Джордж на мгновение задумался, а Эд продолжал:
— Я тут как-то встретился с одним парнем, и вот что он сказал про тебя: «Джордж ждет не дождется, пока состарится. Он хочет быть почтенным старичком». Мы ведь тебя можем засмеять не только как политика, мы способны сделать из тебя такое чучело гороховое, что к тебе даже зуб никто не придет вырвать. И останутся только ты да твой веселящий газ. Джордж Веселящий Газ, великий индейский вождь. — Айзенхут поднялся. — Даю тебе сорок восемь часов на размышления и жду у себя в кабинете, но не надо меня беспокоить, если не согласен с прежними условиями. Никакого жалованья, кампанию финансируешь сам. — Он направился к двери.
— Минуту, Эд, — остановил его Джордж. — Не выйдет.
— Что не выйдет? Думаешь, я блефую? Что ж, рискни.
— Не пройдет, говорю, спектакль с Джорджем Веселящим Газом. И знаешь почему? Еще два года назад, когда я шел на второй срок, могло бы получиться, но теперь, выходит, люди будут голосовать против самих себя. Им придется признать, что раньше они сваляли дурака, а кто ж захочет?

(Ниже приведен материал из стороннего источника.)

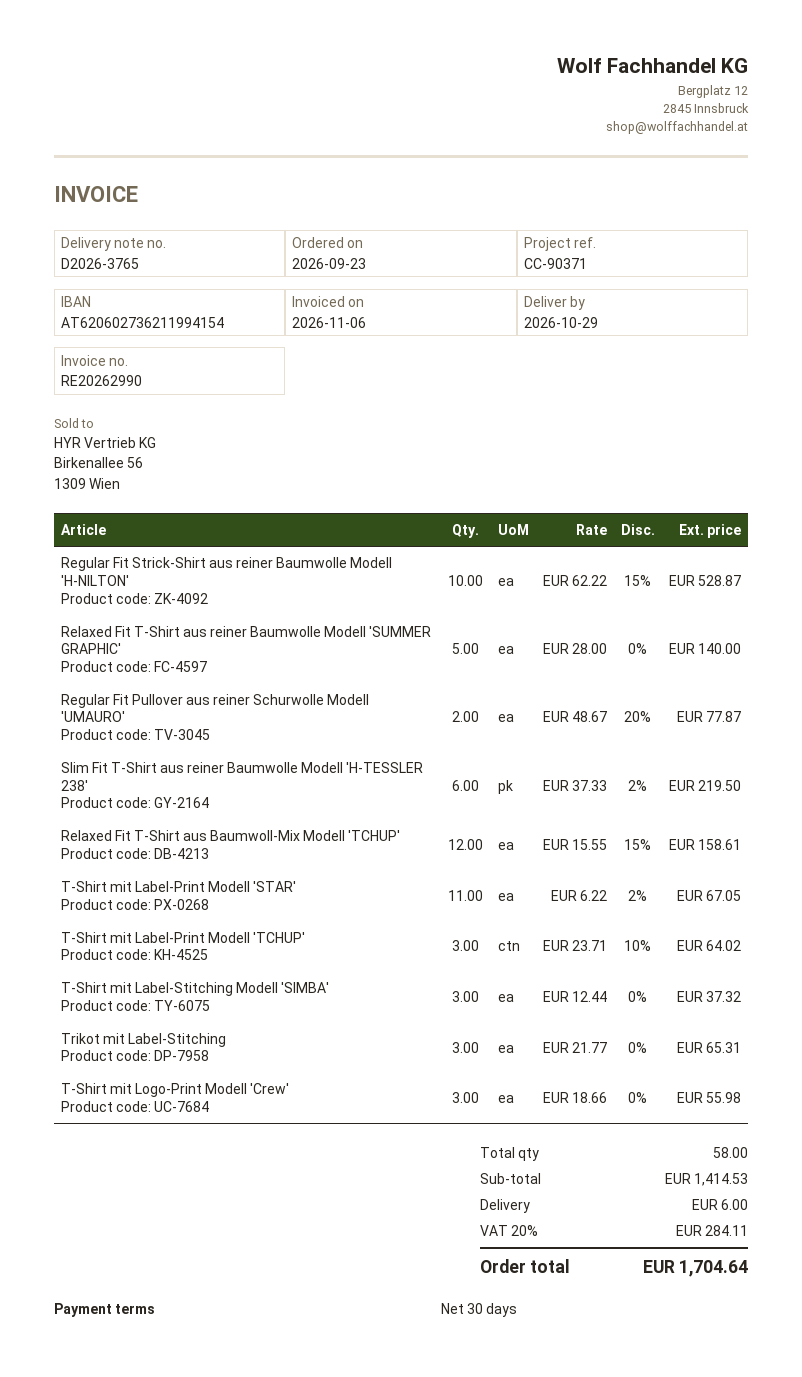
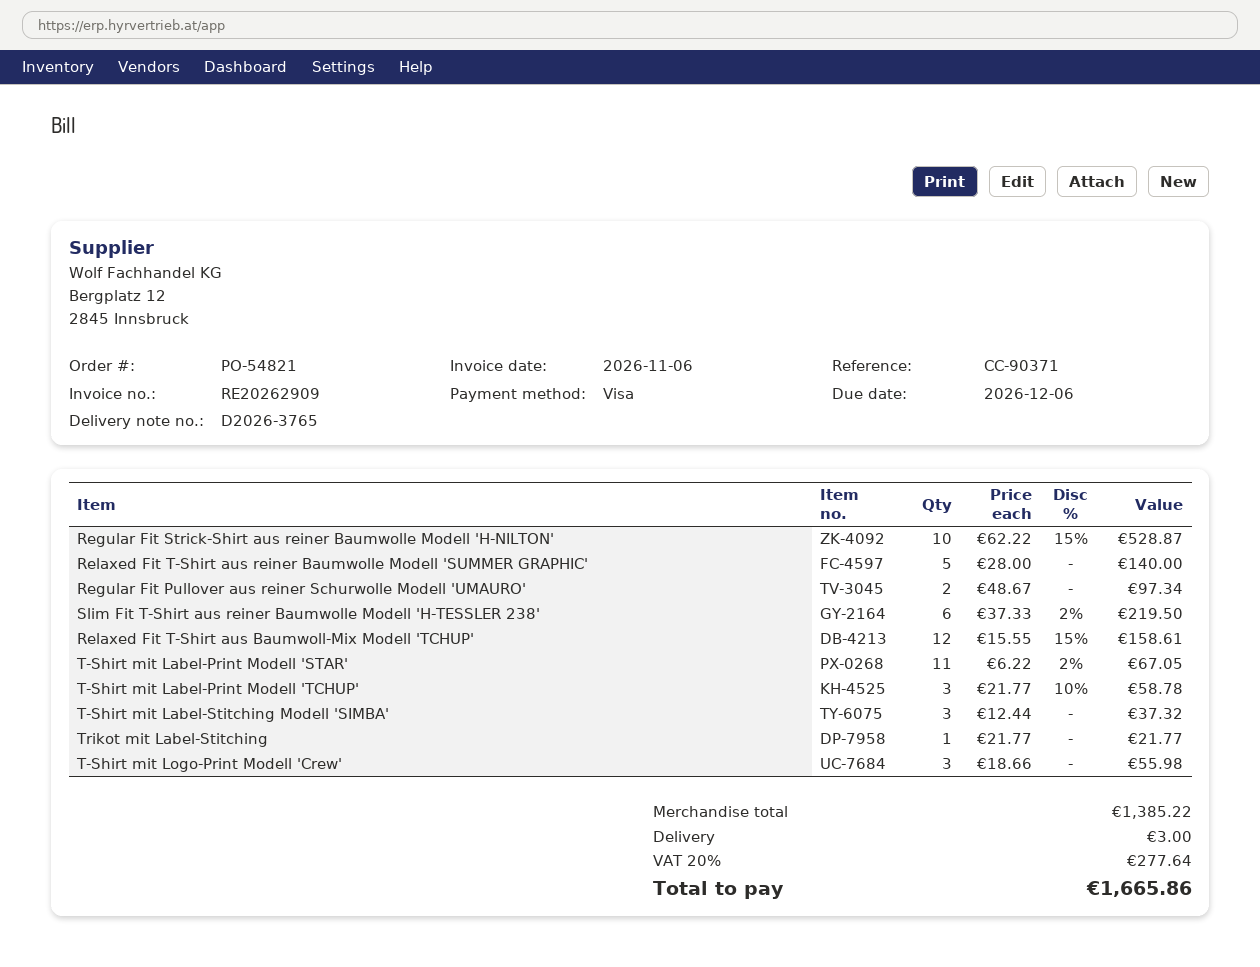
invoice number: RE20262990 -> RE20262909
Regular Fit Pullover aus reiner Schurwolle Modell 'UMAURO': 2 x 48.67 - 20% = 77.87 -> 2 x 48.67 = 97.34
T-Shirt mit Label-Print Modell 'TCHUP': 3 x 23.71 - 10% = 64.02 -> 3 x 21.77 - 10% = 58.78
Trikot mit Label-Stitching: 3 x 21.77 = 65.31 -> 1 x 21.77 = 21.77
subtotal: 1414.53 -> 1385.22
shipping: 6.00 -> 3.00
tax: 20% = 284.11 -> 20% = 277.64
total: 1704.64 -> 1665.86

— О ком это ты? Об избирателях? А я говорю о парнях из организации. О комитете графства, о тех, у кого ключ от лавки. Вот вроде того парня, который сказал, что ты хочешь стать почтенным старичком. Если ты им не понадобишься, тебя не выдвинут, а если тебя не выдвинут, останешься с голым задом на морозе. — Айзенхут вернулся в гостиную. — Я уже тридцать четыре года играю в эти игры, малыш. А ты всего четыре. За мной организация, за тобой никого. И кого ты, черт возьми, можешь подмаслить? Сейчас у тебя хороший дом, хорошая репутация и хорошая врачебная практика. Но если мы возьмемся за дело, ты можешь потерять все, и дом, и репутацию, и практику. Потому что, если ты попробуешь перечить нам в политике, мы на политике не остановимся. Нам придется сделать так, чтобы ты уже никогда больше не представлял опасности. Разве это не разумно, малыш? Мы не дадим тебе ни единого шанса даже попробовать создать собственную организацию. Так что, Джорджи, ты славный малый и послушай моего совета. Пусть все будет как раньше. А теперь поспи, подумай, а завтра утром, к одиннадцати, приходи ко мне в контору, там будет еще несколько парней, но, может, я и не скажу им, что ты меня… э-э… вызывал к себе. А то некоторые сочтут это неблагодарностью с твоей стороны. Покойной ночи, Джорджи.